◆ **YOUR GOAL**:
Print the lines that run from the line with "- PARC-Xerox (Palo Alto Research Center)." to the line with "- Undergraduate bachelor", keeping both end lines, exactly as they appear in the entries below, and nothing else.

◆ **Image comparison data**:
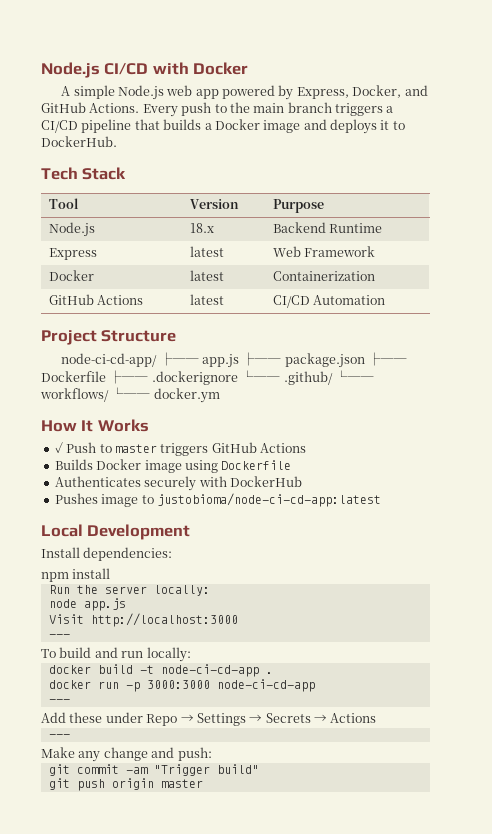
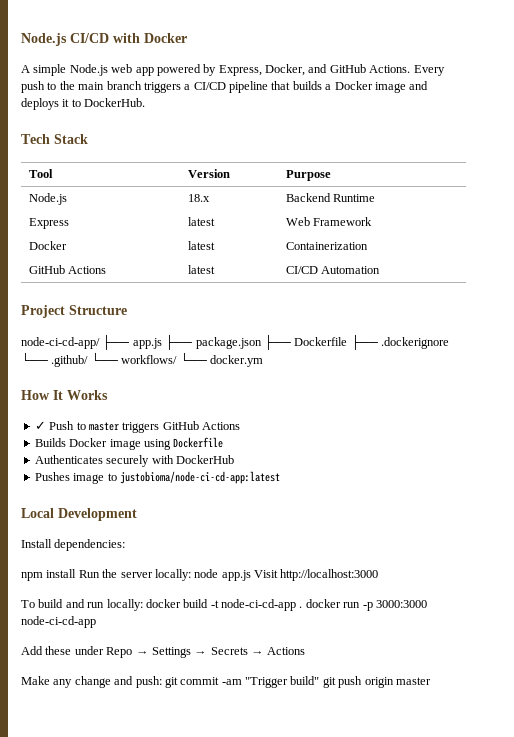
- npm install
- Run the server locally:
- node app.js
- Visit http://localhost:3000
- ---
+ npm install Run the server locally: node app.js Visit http://localhost:3000
- To build and run locally:
- docker build -t node-ci-cd-app .
- docker run -p 3000:3000 node-ci-cd-app
- ---
+ To build and run locally: docker build -t node-ci-cd-app . docker run -p 3000:3000 node-ci-cd-app
  Add these under Repo → Settings → Secrets → Actions
- ---
- Make any change and push:
- git commit -am "Trigger build"
- git push origin master
+ Make any change and push: git commit -am "Trigger build" git push origin master

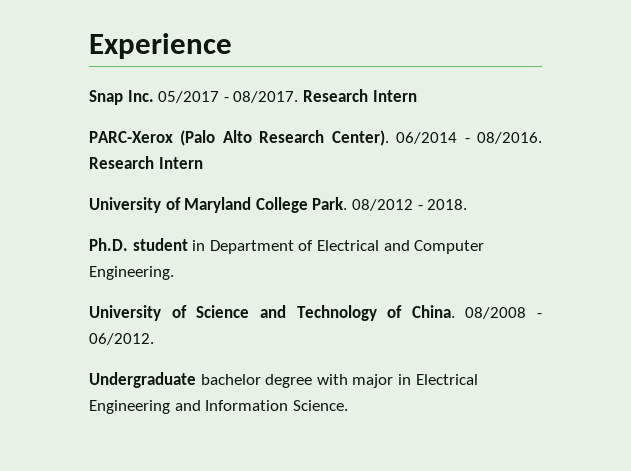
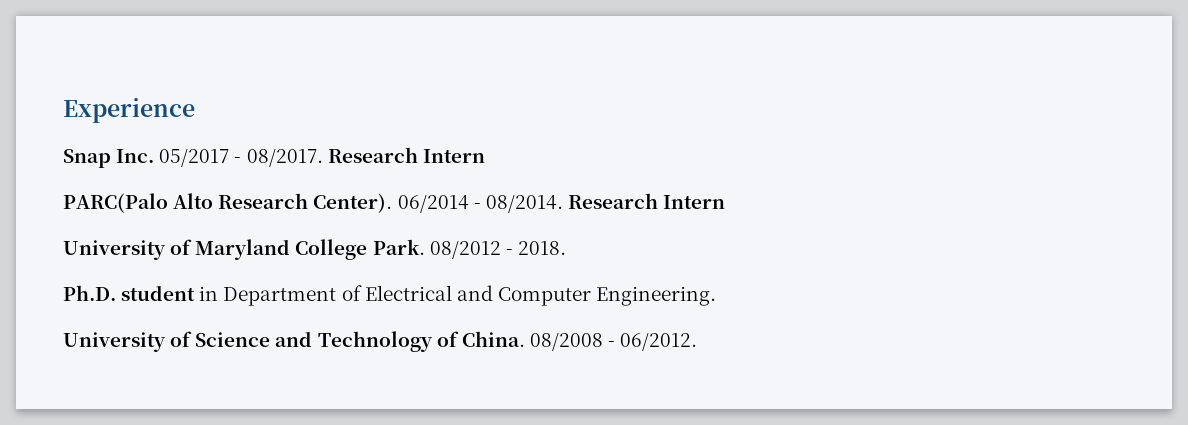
- PARC-Xerox (Palo Alto Research Center).
+ PARC(Palo Alto Research Center).
- 06/2014 - 08/2016.
+ 06/2014 - 08/2014.
- Undergraduate bachelor degree with major in Electrical Engineering and Information Science.

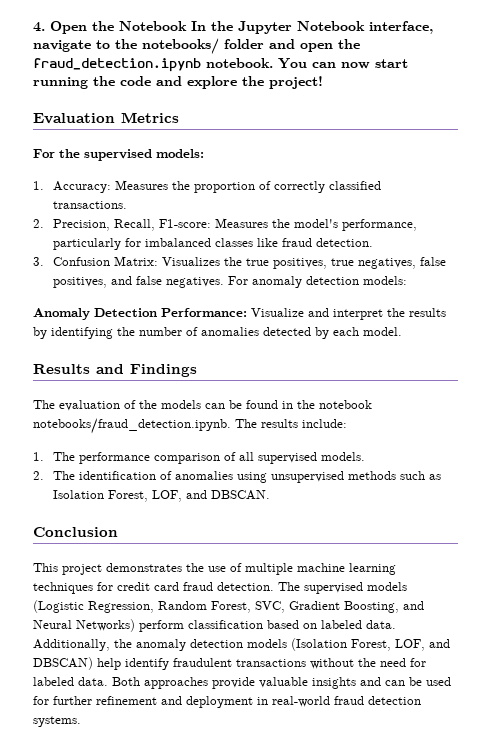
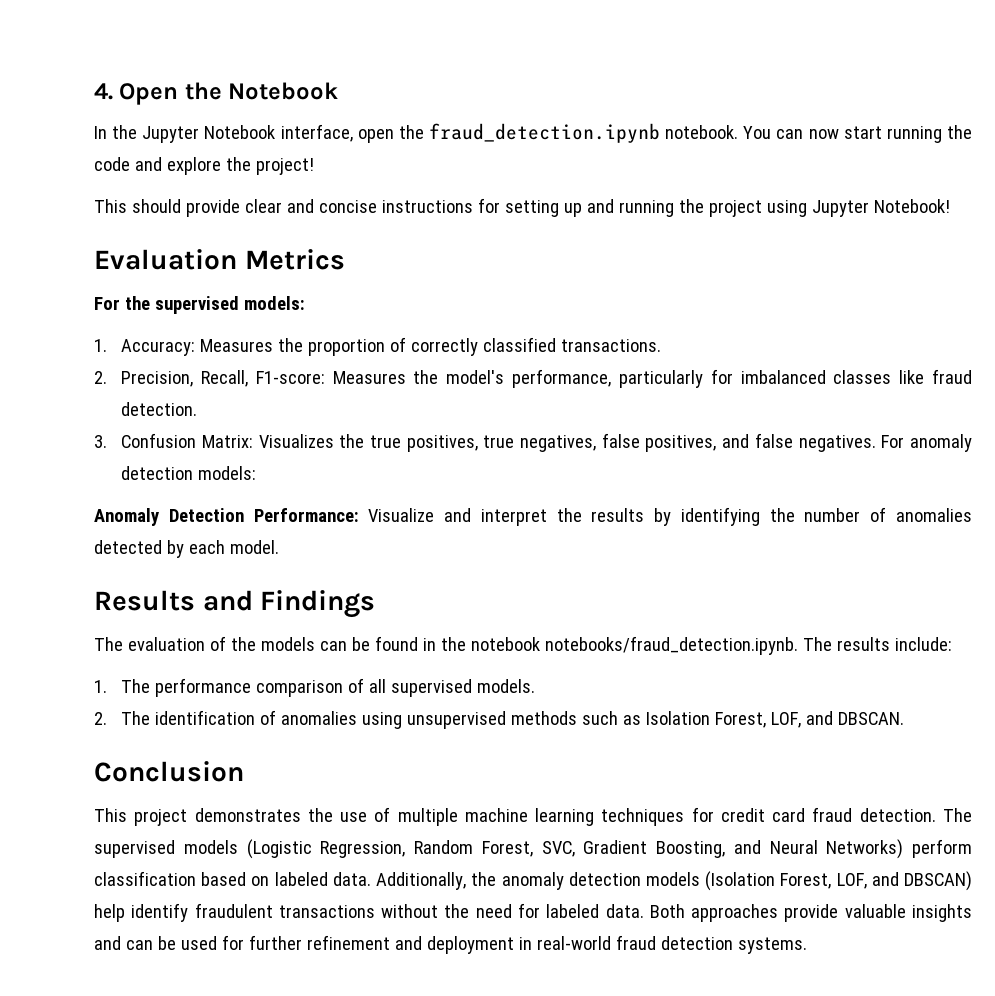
- 4. Open the Notebook In the Jupyter Notebook interface, navigate to the notebooks/ folder and open the fraud_detection.ipynb notebook.
+ 4. Open the Notebook
+ In the Jupyter Notebook interface, open the fraud_detection.ipynb notebook.
+ This should provide clear and concise instructions for setting up and running the project using Jupyter Notebook!

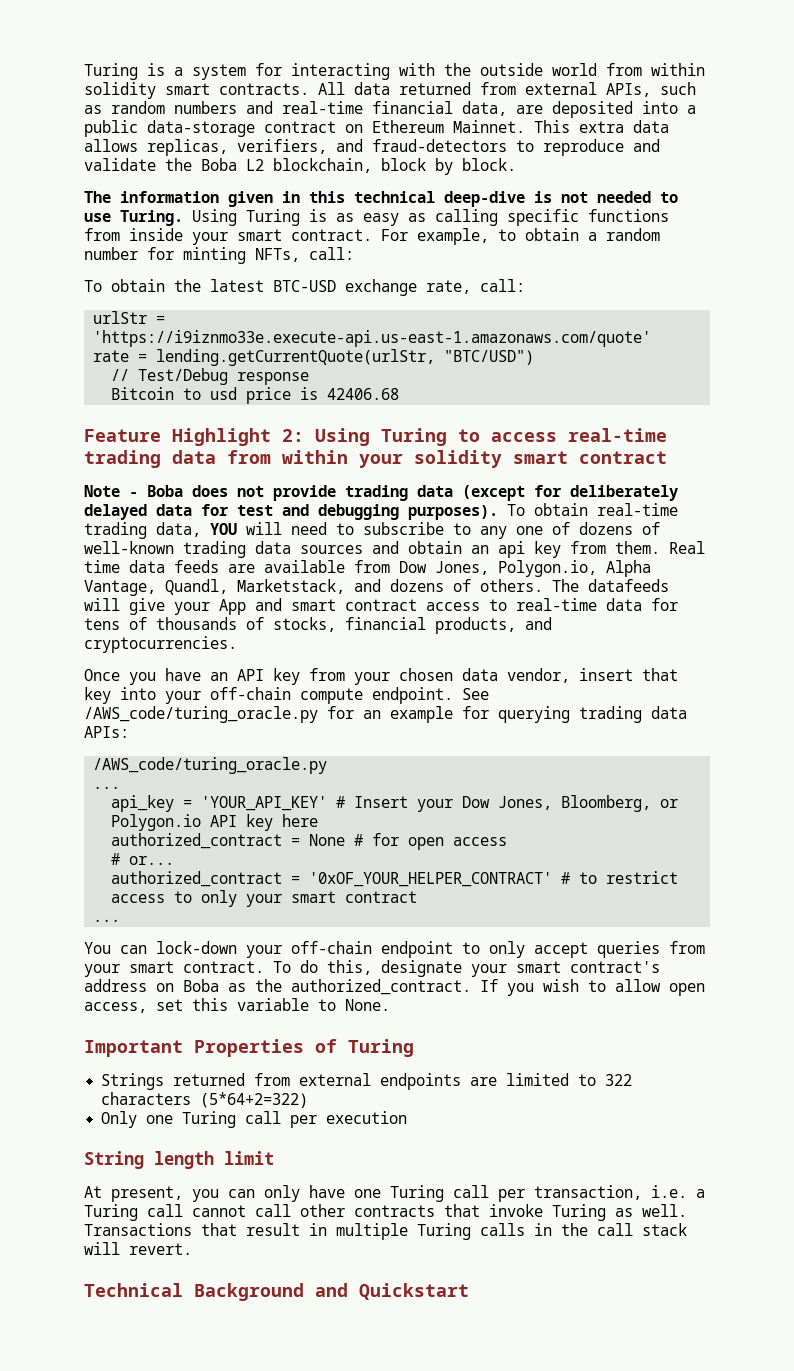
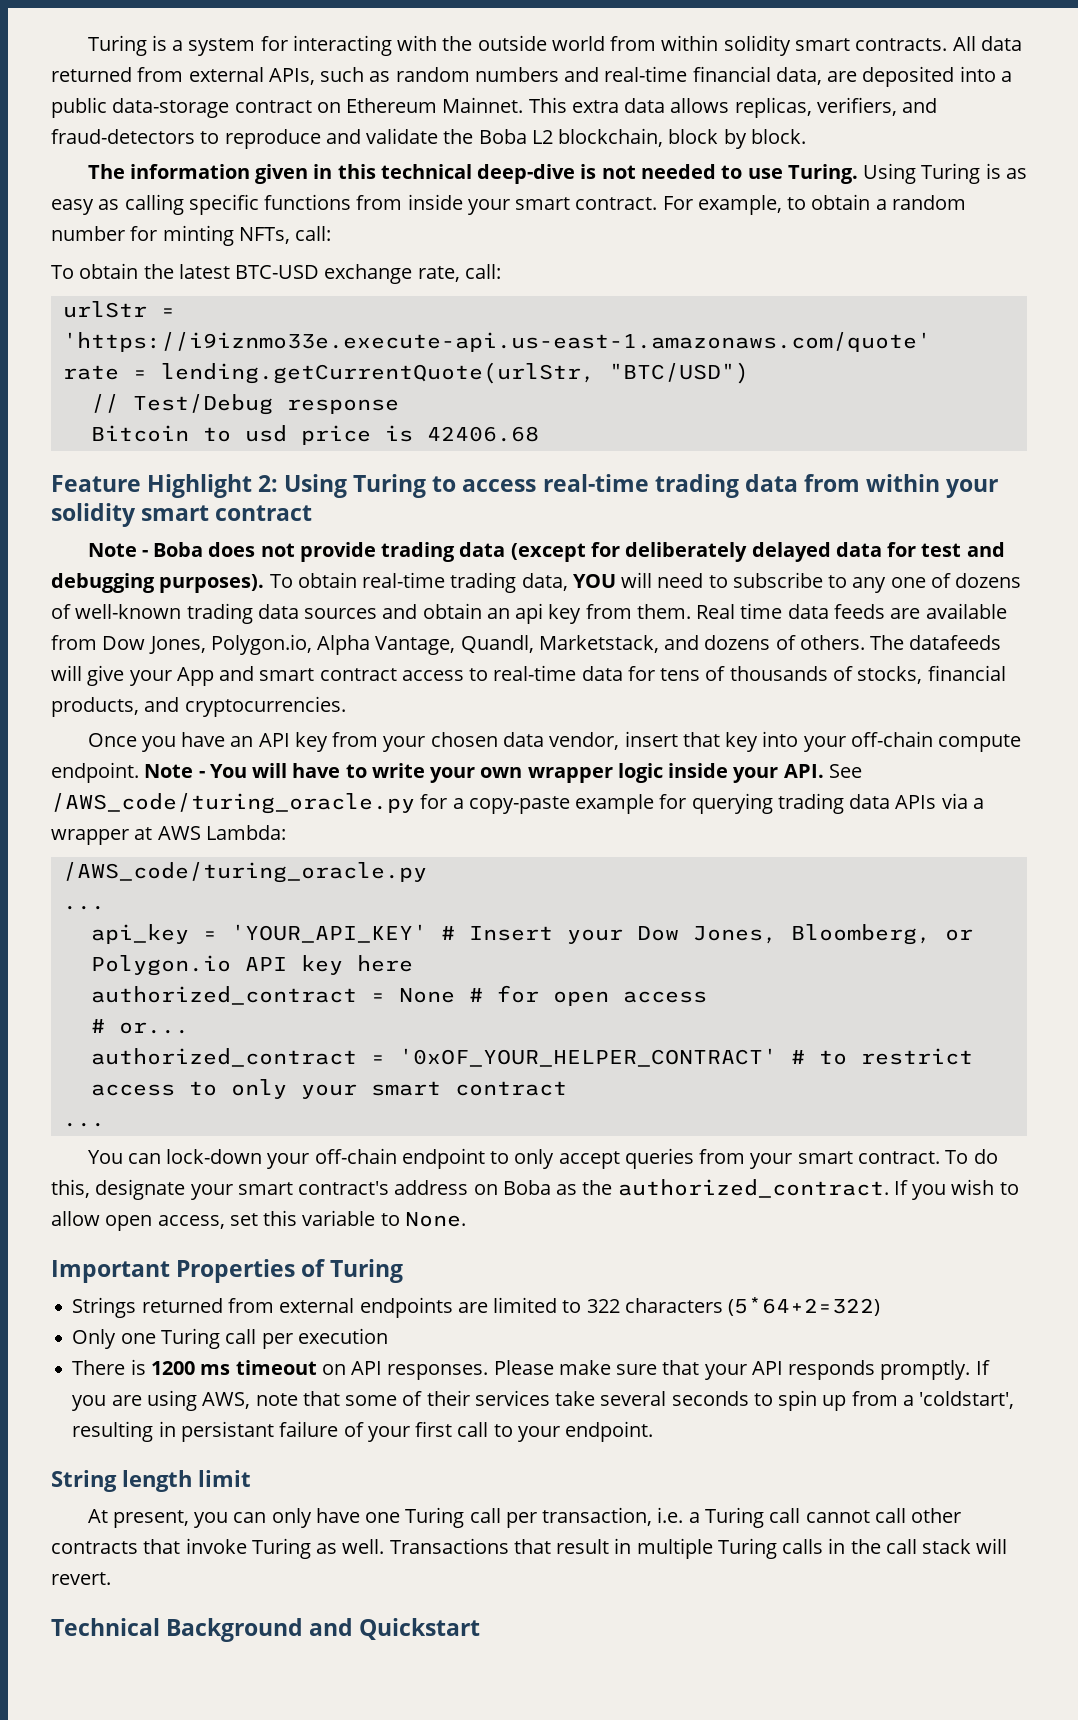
- See /AWS_code/turing_oracle.py for an example for querying trading data APIs:
+ Note - You will have to write your own wrapper logic inside your API. See /AWS_code/turing_oracle.py for a copy-paste example for querying trading data APIs via a wrapper at AWS Lambda:
+ There is 1200 ms timeout on API responses. Please make sure that your API responds promptly. If you are using AWS, note that some of their services take several seconds to spin up from a 'coldstart', resulting in persistant failure of your first call to your endpoint.

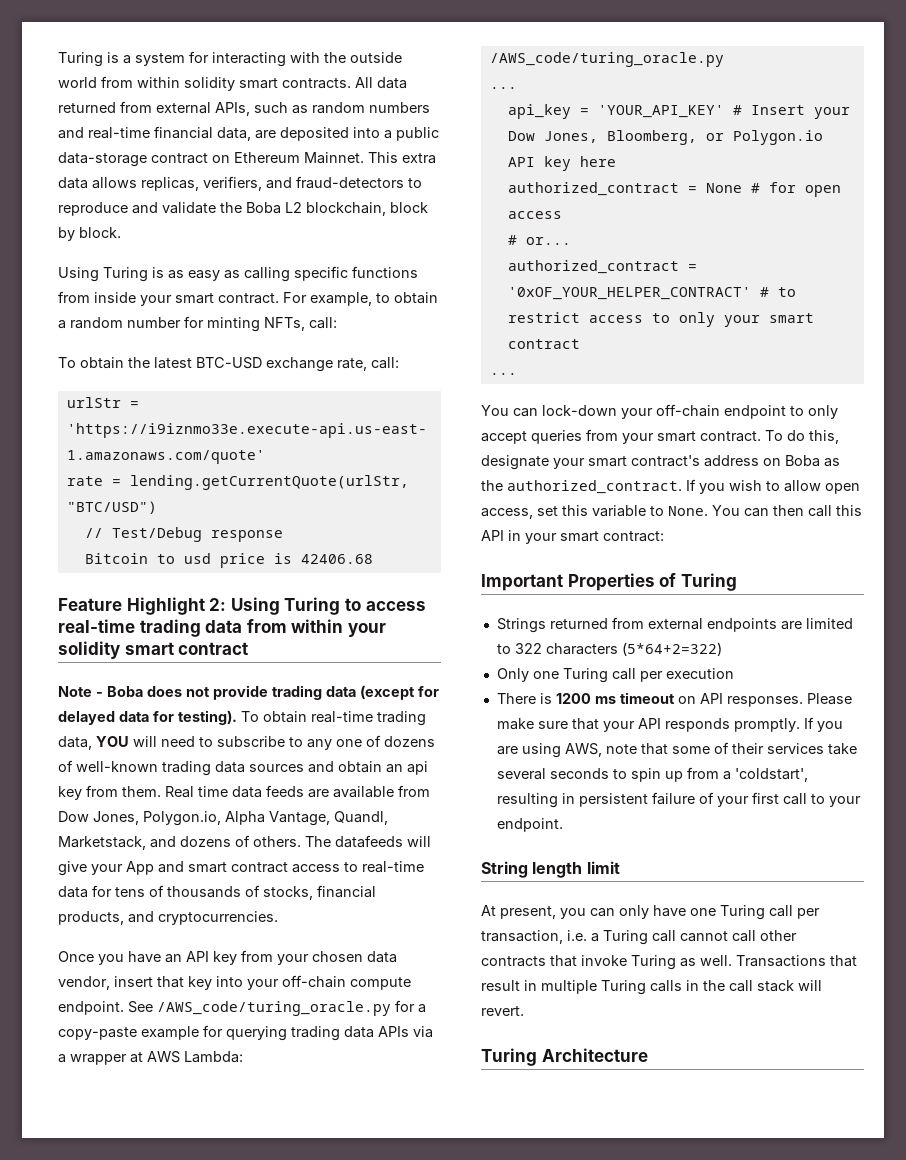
- The information given in this technical deep-dive is not needed to use Turing.
- Note - Boba does not provide trading data (except for deliberately delayed data for test and debugging purposes).
+ Note - Boba does not provide trading data (except for delayed data for testing).
- Note - You will have to write your own wrapper logic inside your API. See /AWS_code/turing_oracle.py for a copy-paste example for querying trading data APIs via a wrapper at AWS Lambda:
+ See /AWS_code/turing_oracle.py for a copy-paste example for querying trading data APIs via a wrapper at AWS Lambda:
+ You can then call this API in your smart contract:
- If you are using AWS, note that some of their services take several seconds to spin up from a 'coldstart', resulting in persistant failure of your first call to your endpoint.
+ If you are using AWS, note that some of their services take several seconds to spin up from a 'coldstart', resulting in persistent failure of your first call to your endpoint.
- Technical Background and Quickstart
+ Turing Architecture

◆ **SOLUTION TO THIS PROBLEM**:
- PARC-Xerox (Palo Alto Research Center).
+ PARC(Palo Alto Research Center).
- 06/2014 - 08/2016.
+ 06/2014 - 08/2014.
- Undergraduate bachelor degree with major in Electrical Engineering and Information Science.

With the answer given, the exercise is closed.